By the end of the year, sales were up 12 percent. He’s been celebrating ever since, in good times and bad. Around Valentine’s Day one year, a bar patron threw an ash tray through his window display of a large chocolate wrench. A year later, he put the display up again, this time with a sign saying “Flowers, Chocolate and Bulletproof Glass. Happy Valentine’s Day!”
A few years ago, when a county road project and construction of the city’s Arlington Hills Community Center ate up his corner, he built a new facility from the ground-up at Payne Avenue and Phalen Boulevard. It cost him $2 million, made possible with help from the county’s eminent domain purchase and a federal urban revitalization grant through the city of St. Paul. In addition to colorful, frequently-changing storefront displays, a giant screw jutting out near the roof line serves as the store’s most visible prop.

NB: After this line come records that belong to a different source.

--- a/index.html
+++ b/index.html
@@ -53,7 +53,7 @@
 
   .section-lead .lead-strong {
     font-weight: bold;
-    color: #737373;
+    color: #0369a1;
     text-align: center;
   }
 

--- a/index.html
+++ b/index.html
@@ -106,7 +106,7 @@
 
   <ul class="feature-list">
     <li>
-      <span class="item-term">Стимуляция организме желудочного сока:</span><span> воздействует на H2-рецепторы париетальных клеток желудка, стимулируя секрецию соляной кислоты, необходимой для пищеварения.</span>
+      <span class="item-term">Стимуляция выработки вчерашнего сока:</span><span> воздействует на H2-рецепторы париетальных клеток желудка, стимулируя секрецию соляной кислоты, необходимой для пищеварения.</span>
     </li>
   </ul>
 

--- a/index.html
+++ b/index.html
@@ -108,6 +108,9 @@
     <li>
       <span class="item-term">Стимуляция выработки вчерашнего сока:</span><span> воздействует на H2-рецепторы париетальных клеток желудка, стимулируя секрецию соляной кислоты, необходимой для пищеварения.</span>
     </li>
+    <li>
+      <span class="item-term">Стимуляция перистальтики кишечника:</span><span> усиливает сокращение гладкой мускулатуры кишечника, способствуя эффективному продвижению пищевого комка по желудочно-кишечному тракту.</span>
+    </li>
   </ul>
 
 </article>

Crosby said the store would have cost about $2 million to build anywhere, whether it be Edina, Lakeville or Highland Park. But when it opened at the Payne-Phalen intersection in October 2012, the estimated market value instantly plummeted below $1 million. In those other neighborhoods, he figures, the building’s resale value would have quickly grown alongside the economy.

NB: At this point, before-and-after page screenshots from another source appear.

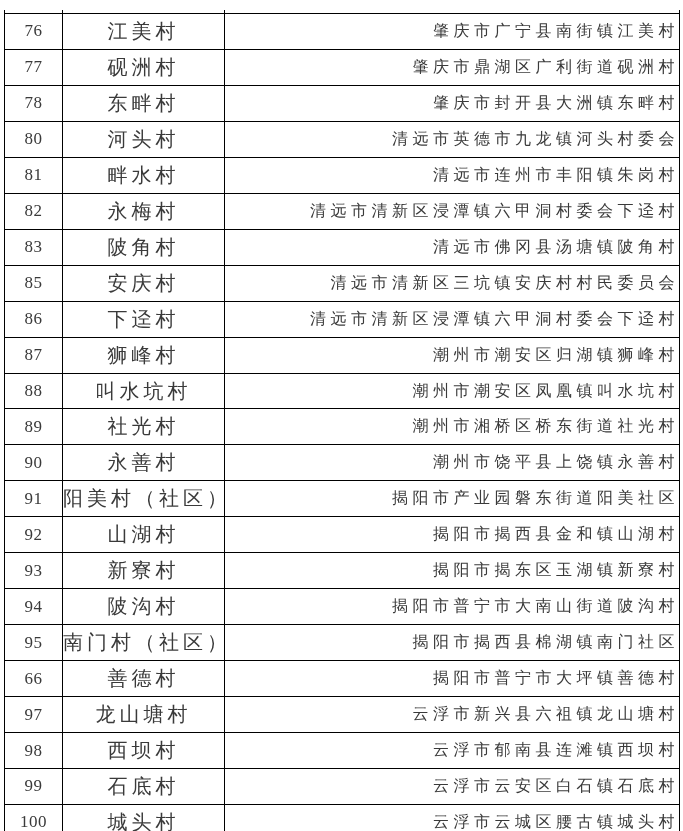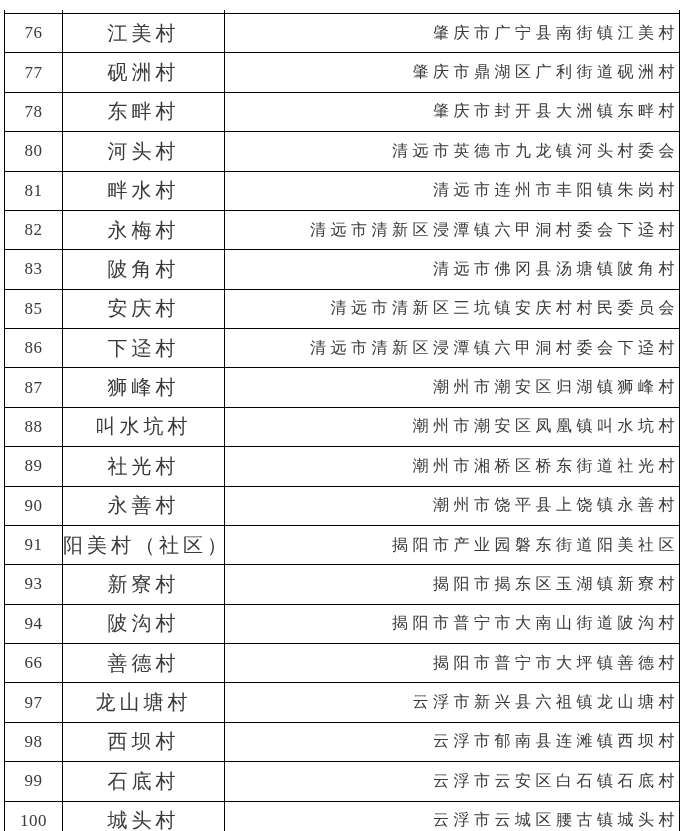--- a/index.html
+++ b/index.html
@@ -145,6 +145,11 @@
     <td class="cell-addr">揭阳市产业园磐东街道阳美社区</td>
   </tr>
         <tr>
+    <td class="cell-no">92</td>
+    <td class="cell-name">山湖村</td>
+    <td class="cell-addr">揭阳市揭西县金和镇山湖村</td>
+  </tr>
+        <tr>
     <td class="cell-no">93</td>
     <td class="cell-name">新寮村</td>
     <td class="cell-addr">揭阳市揭东区玉湖镇新寮村</td>

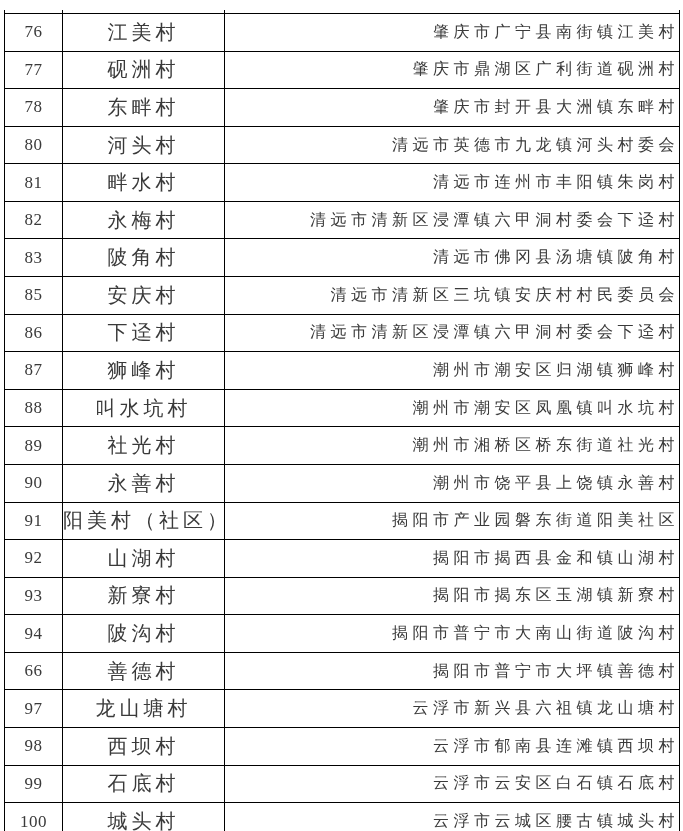--- a/index.html
+++ b/index.html
@@ -160,6 +160,11 @@
     <td class="cell-addr">揭阳市普宁市大南山街道陂沟村</td>
   </tr>
         <tr>
+    <td class="cell-no">95</td>
+    <td class="cell-name">南门村（社区）</td>
+    <td class="cell-addr">揭阳市揭西县棉湖镇南门社区</td>
+  </tr>
+        <tr>
     <td class="cell-no">66</td>
     <td class="cell-name">善德村</td>
     <td class="cell-addr">揭阳市普宁市大坪镇善德村</td>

In Payne-Phalen, it’s been a slower climb, though a gratifying one. In the past five years, Payne Avenue has finally regained some lost cachet, drawing fusion restaurants next door to the more traditional taco shops and tortillerias. Not many commercial districts in Minnesota can boast of a restaurant based on ethical animal husbandry, a Hmong senior center, a Mexican candy store, a beloved lunch spot like East Side Thai and pre-Prohibition era saloons popular with third- and fourth-generation neighborhood locals.
But over the course of a two-hour lunch and shop tour, Crosby never lets one forget that Payne-Phalen is still a poor neighborhood — arguably the second-poorest in the city, after the North End. He discovered early on that stocking the shop with $900 Weber grills and teen clerks to roll them out wouldn’t go far with his customers. Instead, he’s more of a nuts and bolts specialist.
“Instead of having one nine-volt battery, we’ll have a lithium, we’ll have a titanium, we’ll have many different choices,” Crosby said.
He employs 10 handymen, house painters and others who can tell a hex bolt from a socket head, in addition to his wife, her sister Tina Poletes-Woesson, his step-son Josh Kahlhamer, his daughter Ashley Lloyd, son-in-law Matt Lloyd and Lloyd’s father Gary.
“I only hire friendly people,” Crosby said. “I give them two weeks. You know if they’ll work out and they know it. We found out people like friendly people more than they appreciate the right answer sometimes. Even when we catch a shoplifter, we say ‘hey dude, just take it out of your pocket and walk away.’ We’re on the level with everybody.”
Crosby’s promotions, like the neighborhood announcements on his front door, don’t just celebrate the store — they celebrate the area for blocks around. He’s a neighborhood guy, he explains, and has been since his childhood in South St. Paul. As a result, when he arrived in Payne-Phalen, Crosby said he felt like he fit right in, despite his fascination with 1960s comic books and collectibles (he keeps a salvaged coin-operated phone booth in working condition in the shop basement).
Kahlhamer, 34, a step-son from a previous marriage, has been managing the 978 N. Dale Street location since 2006 and plans to buy the shop this year.
“He started working there when he was five,” said Crosby.
Crosby is eyeing a time 5 or 10 years down the line when he can focus on his autobiography. He keeps early chapters, written years ago, in a notebook in the basement of his Payne Avenue store. He’s not sure how it will turn out, but he’s been long-wedded to the title, same as his anniversary slogan: “Screw This!”